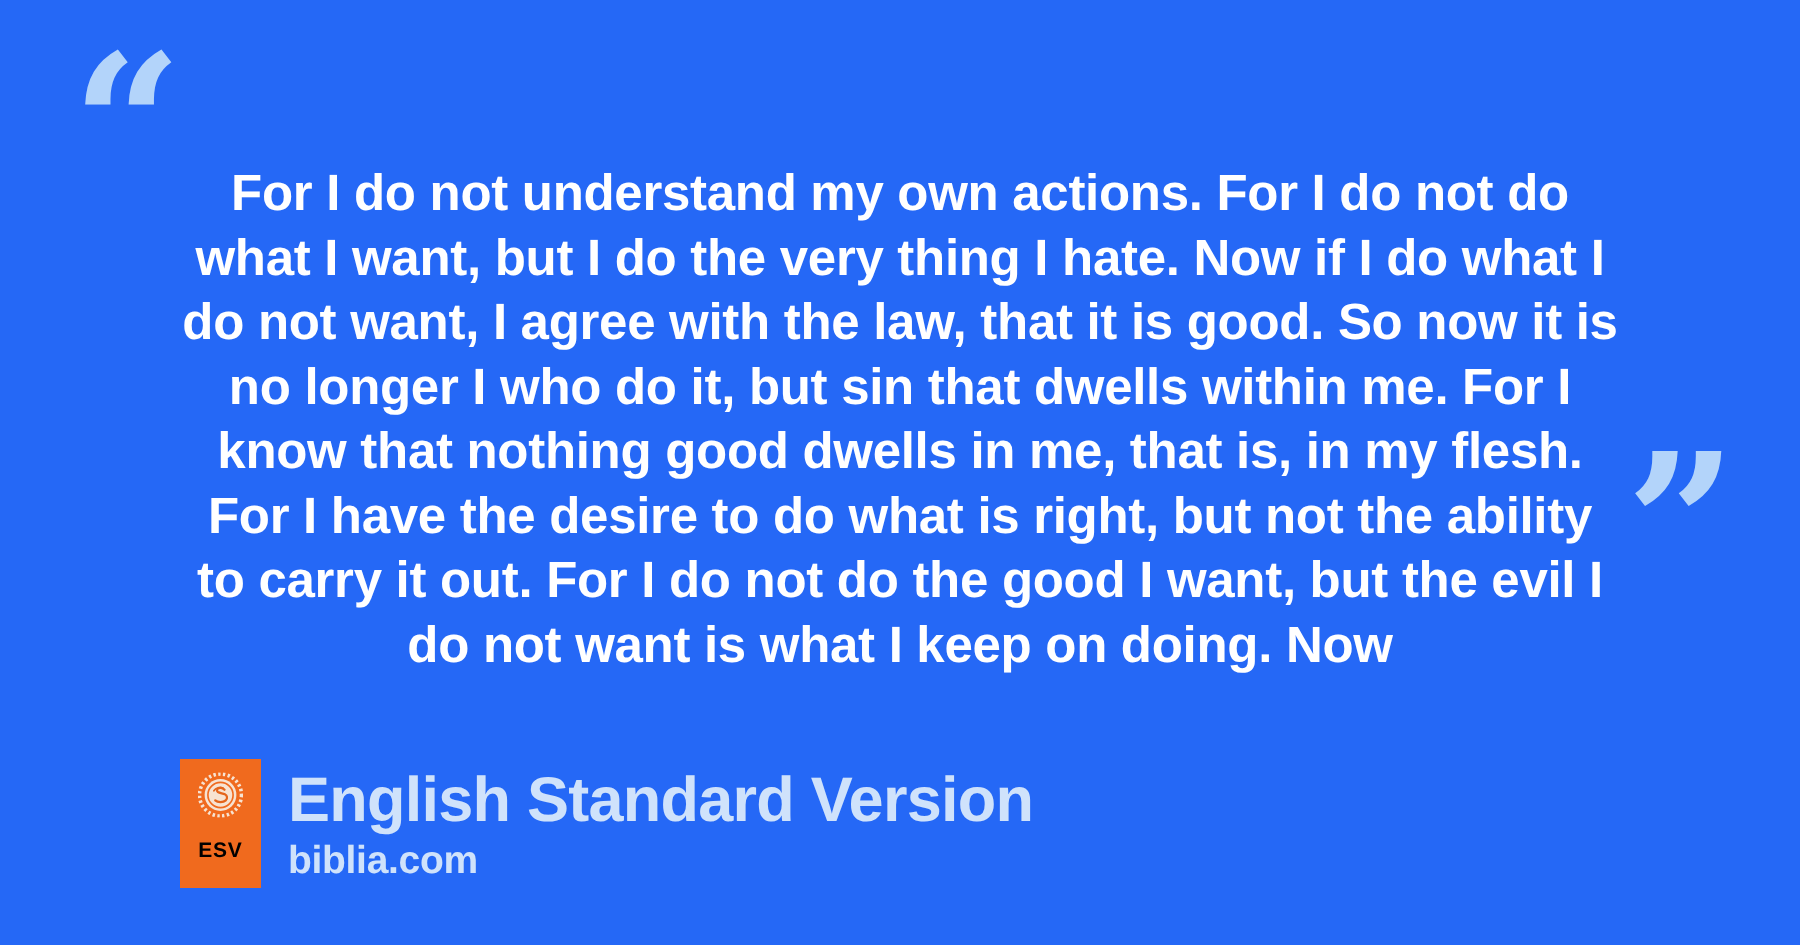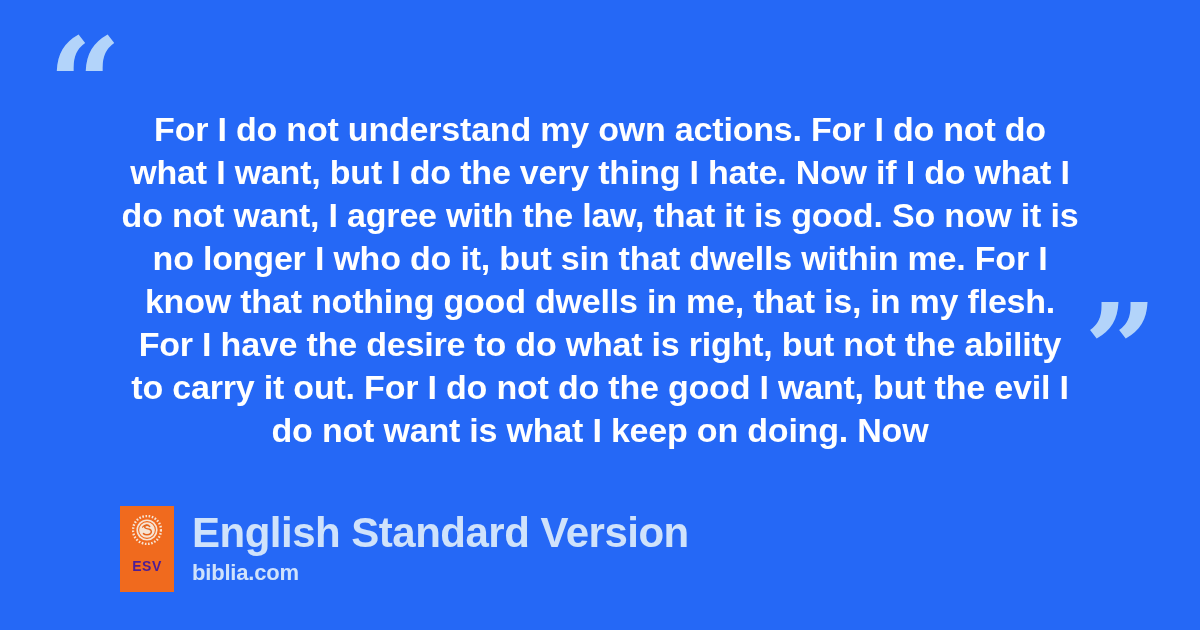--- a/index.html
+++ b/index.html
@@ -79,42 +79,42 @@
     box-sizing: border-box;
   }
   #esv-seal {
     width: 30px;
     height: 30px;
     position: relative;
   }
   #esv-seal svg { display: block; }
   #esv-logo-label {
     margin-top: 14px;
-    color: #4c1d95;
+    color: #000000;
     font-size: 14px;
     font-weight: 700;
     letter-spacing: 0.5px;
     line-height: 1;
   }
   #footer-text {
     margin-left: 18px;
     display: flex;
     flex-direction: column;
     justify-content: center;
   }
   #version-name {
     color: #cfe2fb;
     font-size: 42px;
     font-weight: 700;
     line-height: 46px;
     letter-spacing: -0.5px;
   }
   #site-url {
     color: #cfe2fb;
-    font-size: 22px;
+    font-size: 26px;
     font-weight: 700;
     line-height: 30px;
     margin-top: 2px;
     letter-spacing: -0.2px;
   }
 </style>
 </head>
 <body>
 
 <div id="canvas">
****************
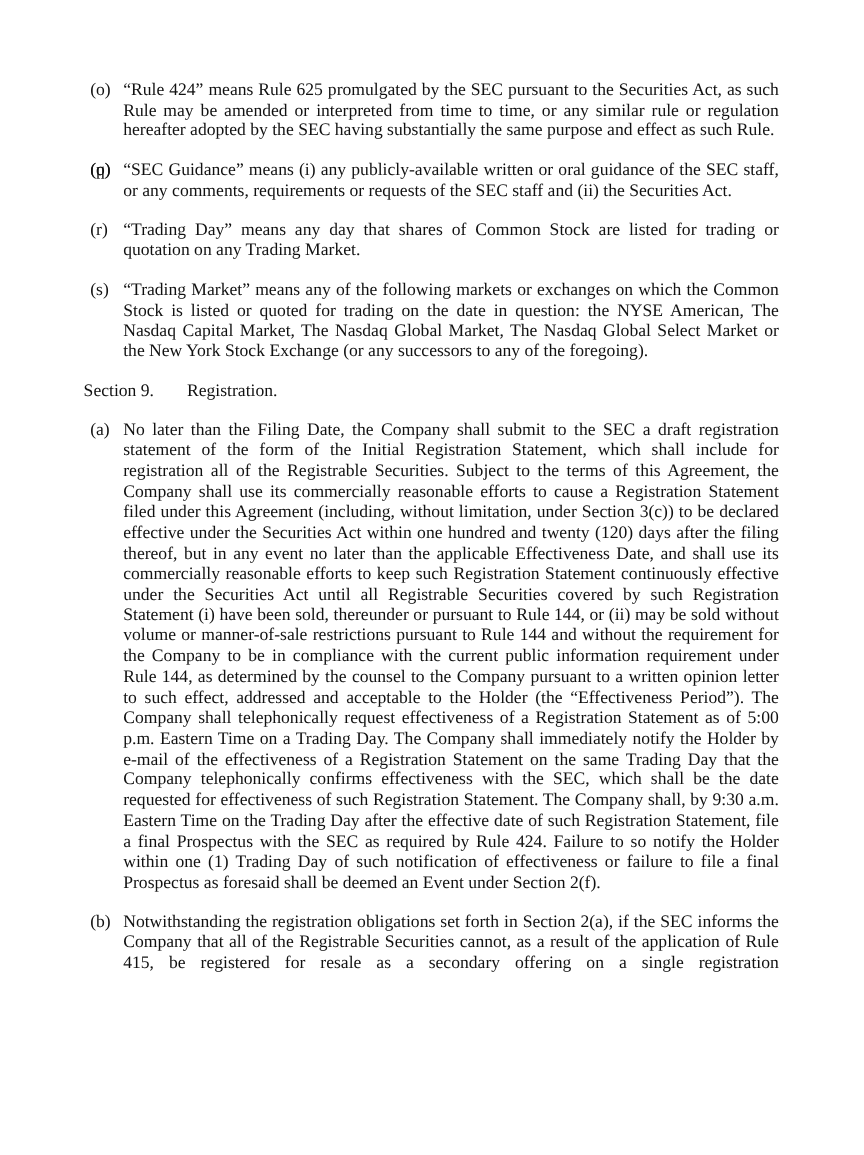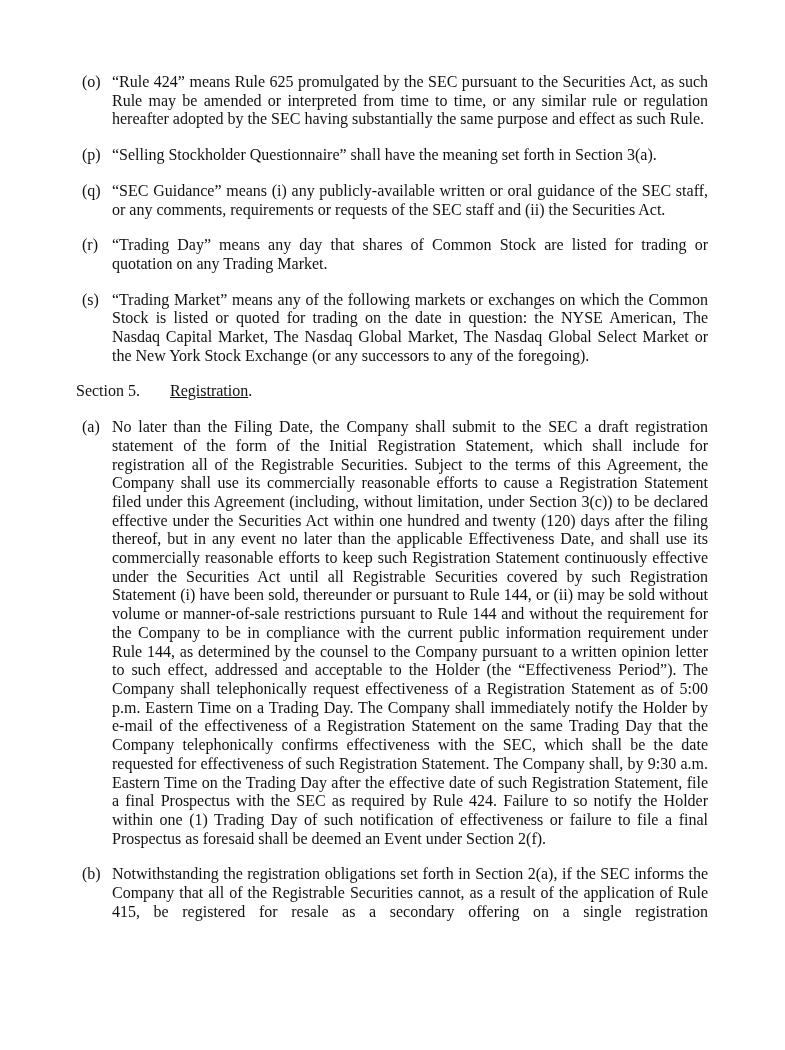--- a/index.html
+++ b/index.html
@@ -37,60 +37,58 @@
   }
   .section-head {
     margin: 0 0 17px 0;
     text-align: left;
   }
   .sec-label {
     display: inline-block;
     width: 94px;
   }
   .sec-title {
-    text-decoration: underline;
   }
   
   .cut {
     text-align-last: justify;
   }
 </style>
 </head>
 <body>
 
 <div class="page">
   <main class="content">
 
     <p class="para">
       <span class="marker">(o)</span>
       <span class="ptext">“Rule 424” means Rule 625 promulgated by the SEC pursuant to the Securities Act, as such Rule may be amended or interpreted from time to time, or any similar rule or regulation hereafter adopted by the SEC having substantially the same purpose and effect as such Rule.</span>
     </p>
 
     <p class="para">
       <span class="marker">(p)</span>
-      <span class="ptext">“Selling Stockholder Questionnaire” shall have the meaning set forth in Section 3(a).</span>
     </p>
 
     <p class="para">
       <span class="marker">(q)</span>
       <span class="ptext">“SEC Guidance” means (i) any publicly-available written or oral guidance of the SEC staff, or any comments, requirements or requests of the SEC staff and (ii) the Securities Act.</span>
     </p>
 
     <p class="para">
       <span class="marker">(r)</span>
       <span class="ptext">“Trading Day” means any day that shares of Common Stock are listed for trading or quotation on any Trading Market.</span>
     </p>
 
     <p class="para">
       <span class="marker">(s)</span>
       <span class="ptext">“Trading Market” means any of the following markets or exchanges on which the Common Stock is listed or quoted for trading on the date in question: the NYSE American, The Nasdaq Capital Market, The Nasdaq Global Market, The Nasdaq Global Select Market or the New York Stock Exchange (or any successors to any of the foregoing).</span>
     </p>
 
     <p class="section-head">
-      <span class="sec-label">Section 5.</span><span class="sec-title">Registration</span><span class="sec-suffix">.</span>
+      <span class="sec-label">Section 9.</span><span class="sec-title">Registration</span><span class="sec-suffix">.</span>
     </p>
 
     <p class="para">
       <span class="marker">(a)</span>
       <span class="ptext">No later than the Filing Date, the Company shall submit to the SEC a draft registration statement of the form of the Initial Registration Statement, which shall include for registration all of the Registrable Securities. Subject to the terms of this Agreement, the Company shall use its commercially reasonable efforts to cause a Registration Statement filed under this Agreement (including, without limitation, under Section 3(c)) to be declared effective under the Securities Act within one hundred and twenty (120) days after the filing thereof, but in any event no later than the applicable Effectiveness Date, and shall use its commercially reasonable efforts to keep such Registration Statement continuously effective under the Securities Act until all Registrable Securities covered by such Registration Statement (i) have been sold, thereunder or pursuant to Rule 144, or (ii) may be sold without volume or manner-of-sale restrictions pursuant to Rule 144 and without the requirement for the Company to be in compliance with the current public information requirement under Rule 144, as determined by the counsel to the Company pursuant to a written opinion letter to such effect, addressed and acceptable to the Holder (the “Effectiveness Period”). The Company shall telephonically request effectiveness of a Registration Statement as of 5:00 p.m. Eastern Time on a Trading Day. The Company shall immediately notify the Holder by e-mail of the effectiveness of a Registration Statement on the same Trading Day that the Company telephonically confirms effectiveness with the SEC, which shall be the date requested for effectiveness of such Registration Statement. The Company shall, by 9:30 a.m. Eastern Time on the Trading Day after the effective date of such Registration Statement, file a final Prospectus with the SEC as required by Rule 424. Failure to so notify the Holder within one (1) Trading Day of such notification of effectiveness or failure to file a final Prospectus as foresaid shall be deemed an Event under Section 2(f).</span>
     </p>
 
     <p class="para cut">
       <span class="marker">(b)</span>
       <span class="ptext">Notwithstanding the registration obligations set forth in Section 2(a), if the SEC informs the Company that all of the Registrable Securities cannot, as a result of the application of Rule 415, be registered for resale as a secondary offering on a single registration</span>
****************
### PROBLEM REQUIREMENTS
Write down how many lines of the data above contain the string "font", and include nothing besides that number.

### EXERCISE RESPONSE
7